• [What is being asked] Look through the data below and return each line where "Sold" appears.
START Exercise data
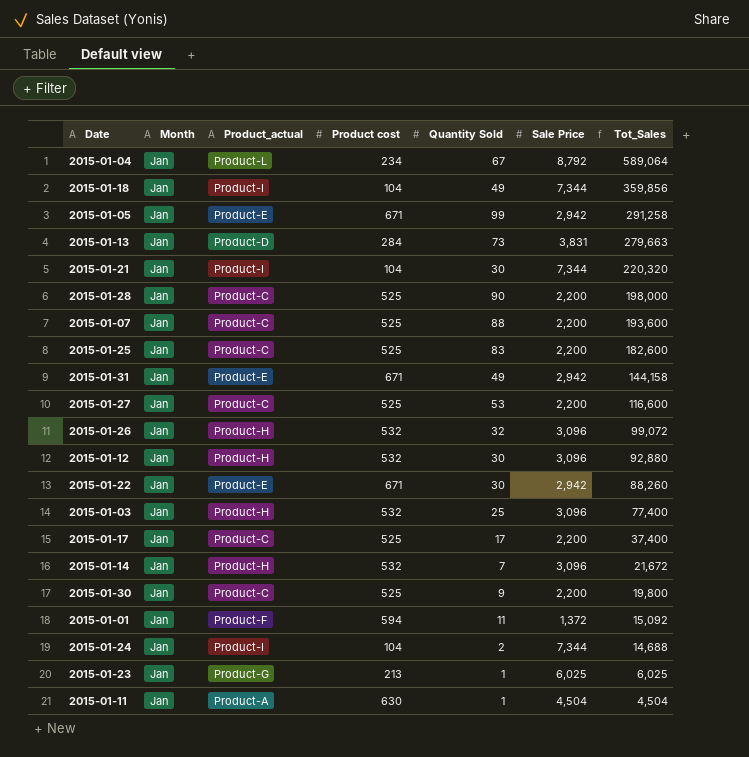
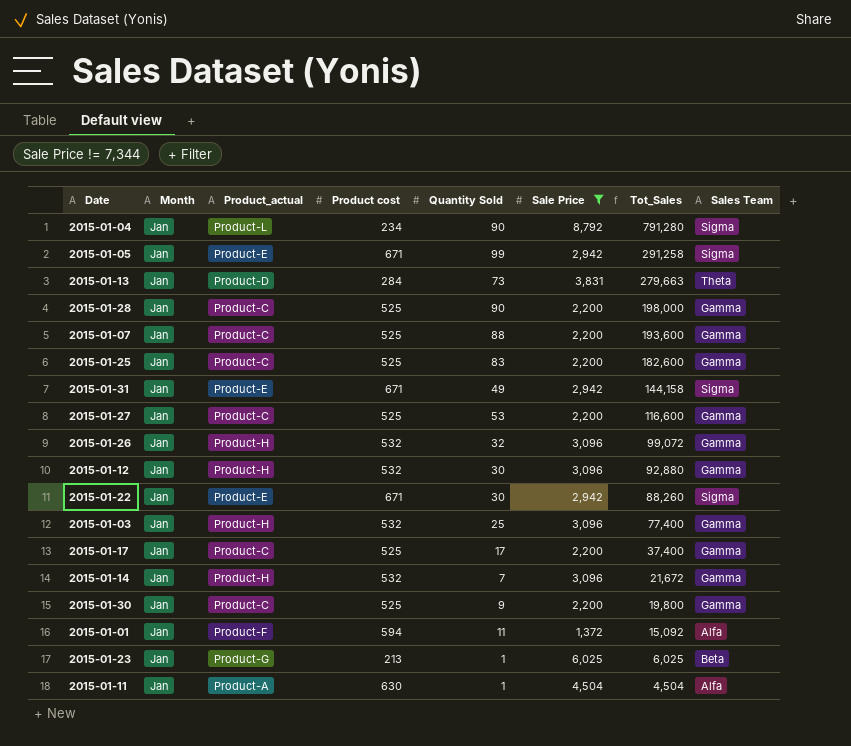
filter: none -> Sale Price != 7,344
column Sales Team | position: none -> 8
2015-01-04 | Quantity Sold: 67 -> 90
2015-01-04 | Tot_Sales: 589,064 -> 791,280

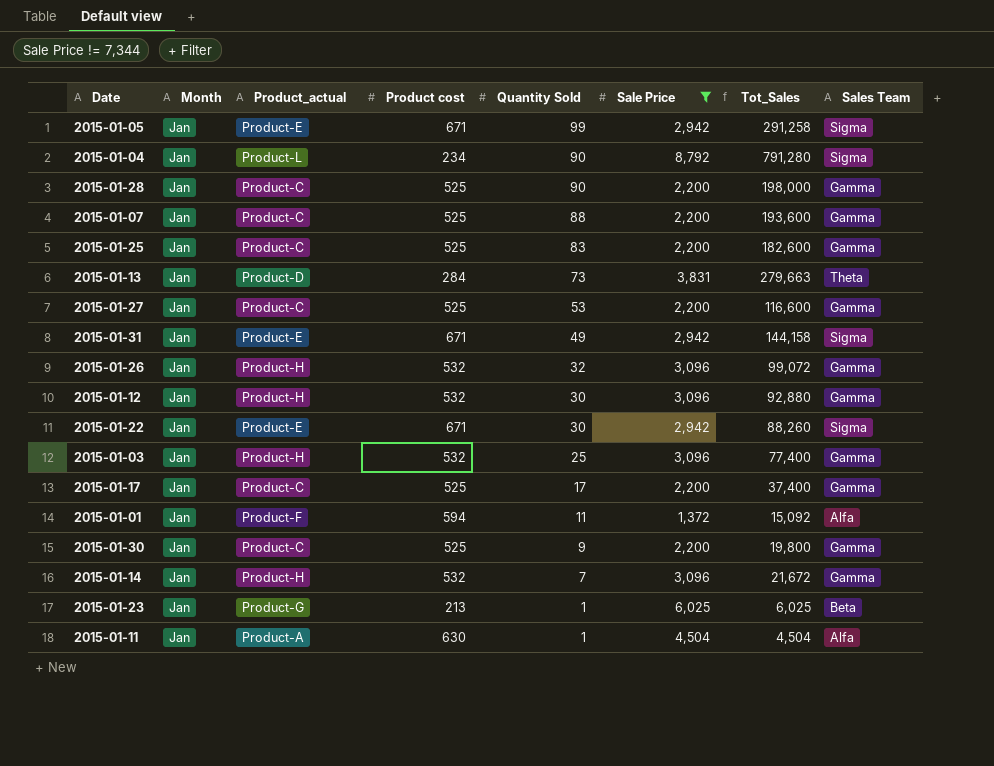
row order: Tot_Sales descending -> Quantity Sold descending

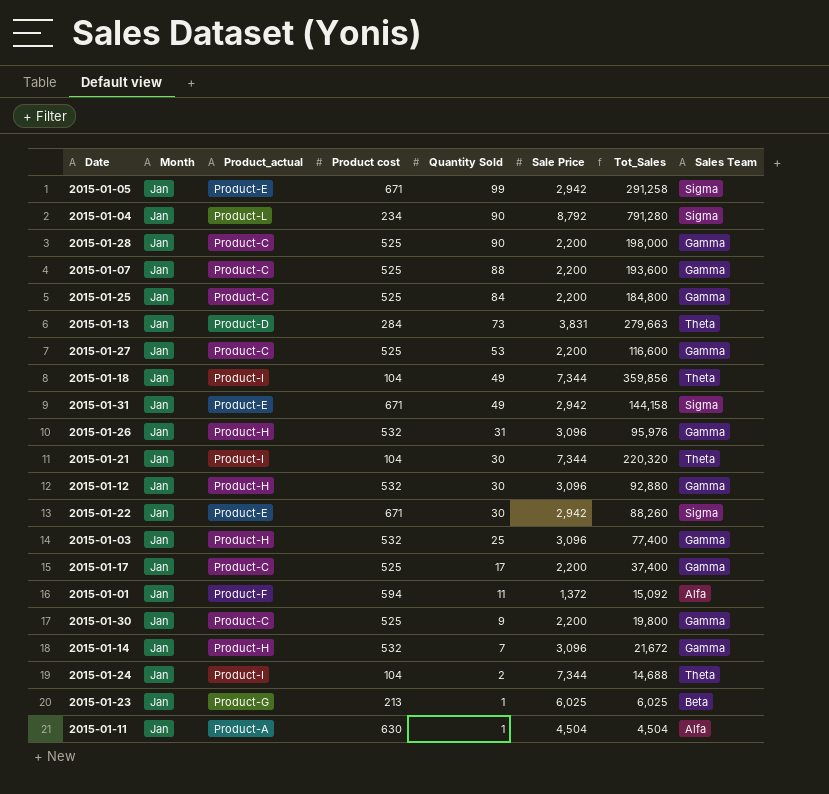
filter: Sale Price != 7,344 -> none
2015-01-25 | Quantity Sold: 83 -> 84
2015-01-25 | Tot_Sales: 182,600 -> 184,800
2015-01-26 | Quantity Sold: 32 -> 31
2015-01-26 | Tot_Sales: 99,072 -> 95,976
END Exercise data
• [Result of this exercise]
2015-01-04 | Quantity Sold: 67 -> 90
row order: Tot_Sales descending -> Quantity Sold descending
2015-01-25 | Quantity Sold: 83 -> 84
2015-01-26 | Quantity Sold: 32 -> 31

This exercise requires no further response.